Source material
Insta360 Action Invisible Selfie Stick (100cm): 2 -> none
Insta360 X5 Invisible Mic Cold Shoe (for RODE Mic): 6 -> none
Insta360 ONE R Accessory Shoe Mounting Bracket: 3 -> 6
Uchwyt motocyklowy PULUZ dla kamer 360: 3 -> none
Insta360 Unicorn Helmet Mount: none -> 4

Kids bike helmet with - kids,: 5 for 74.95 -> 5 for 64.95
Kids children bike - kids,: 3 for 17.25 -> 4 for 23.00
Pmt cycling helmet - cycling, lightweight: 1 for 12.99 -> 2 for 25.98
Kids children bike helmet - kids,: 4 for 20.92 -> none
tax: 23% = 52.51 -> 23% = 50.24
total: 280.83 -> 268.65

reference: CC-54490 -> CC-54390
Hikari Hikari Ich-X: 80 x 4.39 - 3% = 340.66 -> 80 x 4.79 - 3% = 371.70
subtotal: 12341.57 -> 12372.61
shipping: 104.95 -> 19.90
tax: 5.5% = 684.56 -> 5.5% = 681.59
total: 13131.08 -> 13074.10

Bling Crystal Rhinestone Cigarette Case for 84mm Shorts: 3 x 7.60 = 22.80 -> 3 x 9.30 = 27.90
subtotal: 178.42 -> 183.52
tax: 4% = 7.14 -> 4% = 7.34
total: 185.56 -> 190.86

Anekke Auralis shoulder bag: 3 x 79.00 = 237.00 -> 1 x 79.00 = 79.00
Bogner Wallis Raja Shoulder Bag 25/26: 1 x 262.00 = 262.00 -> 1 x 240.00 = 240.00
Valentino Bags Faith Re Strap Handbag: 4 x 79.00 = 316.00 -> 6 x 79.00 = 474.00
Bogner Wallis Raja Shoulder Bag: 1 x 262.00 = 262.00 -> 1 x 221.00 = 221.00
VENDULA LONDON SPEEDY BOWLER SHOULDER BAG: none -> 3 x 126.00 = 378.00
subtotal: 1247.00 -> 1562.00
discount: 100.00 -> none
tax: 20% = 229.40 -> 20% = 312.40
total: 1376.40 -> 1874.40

Exercise aim
Check each line above for the word "Invisible" and copy the ones that have it.

Output of the exercise
Insta360 Action Invisible Selfie Stick (100cm): 2 -> none
Insta360 X5 Invisible Mic Cold Shoe (for RODE Mic): 6 -> none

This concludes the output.